Public domain photograph of New York City, free to use, no copyright restrictions image - Picryl description

The invention of the telephone still remains a confusing morass of claims and counterclaims, which were not clarified by the huge mass of lawsuits to resolve the patent claims of commercial competitors. The Bell and Edison patents, however, dominated telephone technology and were upheld by court decisions in the United States. Bell has most often been credited as the inventor of the first practical telephone. Alexander Graham Bell was the first to patent the telephone as an "apparatus for transmitting vocal or other sounds telegraphically". The telephone exchange was an idea of the Hungarian engineer Tivadar Puskás (1844 - 1893) in 1876, while he was working for Thomas Edison on a telegraph exchange.
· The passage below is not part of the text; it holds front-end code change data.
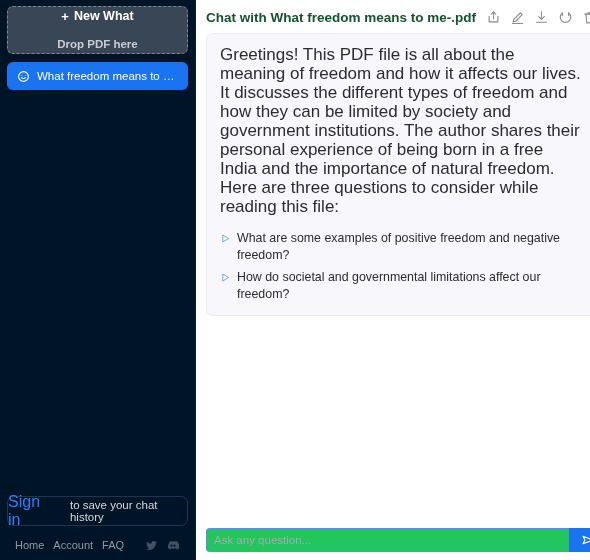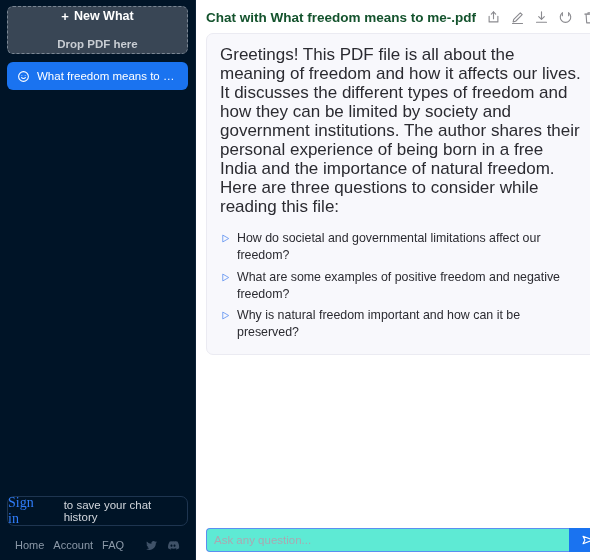--- a/index.html
+++ b/index.html
@@ -107,22 +107,21 @@
     border-radius: 7px;
     display: flex;
     align-items: center;
     justify-content: center;
     gap: 4px;
     cursor: pointer;
     margin-bottom: 12px;
   }
   .signin-link {
     color: #2f7dfb;
-    font-size: 14px;
-    font-family: Liberation Serif, serif;
+    font-size: 16px;
   }
   .signin-rest {
     color: #d2d7dd;
     font-size: 11.5px;
     margin-left: 12px;
   }
 
   .footer-row {
     display: flex;
     align-items: center;
@@ -241,21 +240,21 @@
     height: 24px;
     display: flex;
     align-items: stretch;
   }
   .composer-input {
     flex: 1 1 auto;
     height: 24px;
     border: 1px solid #5a8ff0;
     border-right: none;
     border-radius: 4px 0 0 4px;
-    background: #5eead4;
+    background: #22c55e;
     font-family: "Liberation Sans", sans-serif;
     font-size: 11.5px;
     color: #2b2b31;
     padding: 0 7px;
     box-sizing: border-box;
     outline: none;
   }
   .composer-input::placeholder { color: #a9a9b2; }
   .send-button {
     flex: 0 0 38px;
@@ -359,33 +358,27 @@
     </div>
 
     <div class="messages-area">
       <div class="bubble">
         <p>Greetings! This PDF file is all about the meaning of freedom and how it affects our lives. It discusses the different types of freedom and how they can be limited by society and government institutions. The author shares their personal experience of being born in a free India and the importance of natural freedom. Here are three questions to consider while reading this file:</p>
         <ul class="question-list">
           <li class="question-item">
             <svg class="tri-icon" viewBox="0 0 24 24" fill="none" stroke="#6e9cf2" stroke-width="2" stroke-linejoin="round">
               <path d="M6 4.5l13 7.5-13 7.5z"></path>
             </svg>
-            <span>How do societal and governmental limitations affect our freedom?</span>
-          </li>
-          <li class="question-item">
-            <svg class="tri-icon" viewBox="0 0 24 24" fill="none" stroke="#6e9cf2" stroke-width="2" stroke-linejoin="round">
-              <path d="M6 4.5l13 7.5-13 7.5z"></path>
-            </svg>
             <span>What are some examples of positive freedom and negative freedom?</span>
           </li>
           <li class="question-item">
             <svg class="tri-icon" viewBox="0 0 24 24" fill="none" stroke="#6e9cf2" stroke-width="2" stroke-linejoin="round">
               <path d="M6 4.5l13 7.5-13 7.5z"></path>
             </svg>
-            <span>Why is natural freedom important and how can it be preserved?</span>
+            <span>How do societal and governmental limitations affect our freedom?</span>
           </li>
         </ul>
       </div>
     </div>
 
     <div class="composer">
       <input class="composer-input" type="text" autofocus="" placeholder="Ask any question..." style="">
       <button class="send-button">
         <svg class="send-icon" viewBox="0 0 24 24" fill="none" stroke="#ffffff" stroke-width="1.9" stroke-linejoin="round" stroke-linecap="round">
           <path d="M3.5 5.5l17 6.5-17 6.5 3.2-6.5z"></path>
Before the invention of the telephone switchboard, pairs of telephones were connected directly with each other, practically functioned as an intercom. Although telephones devices were in use before the invention of the telephone exchange, their success and economical operation would have been impossible with the schema and structure of the contemporary telegraph systems. A telephone exchange was operated manually by operators, or automatically by machine switching. It interconnects individual phone lines to make calls between them. The first commercial telephone exchange was opened at New Haven, Connecticut, with 21 subscribers on 28 January 1878, in a storefront of the Boardman Building in New Haven, Connecticut. George W. Coy designed and built the world's first switchboard for commercial use. The District Telephone Company of New Haven went into operation with only twenty-one subscribers, who paid $1.50 per month, a one-night price for a room in a city-center hotel. Coy was inspired by Alexander Graham Bell's lecture at the Skiff Opera House in New Haven on 27 April 1877. In Bell's lecture, during which a three-way telephone connection with Hartford and Middletown, Connecticut, was demonstrated, he first discussed the idea of a telephone exchange for the conduct of business and trade.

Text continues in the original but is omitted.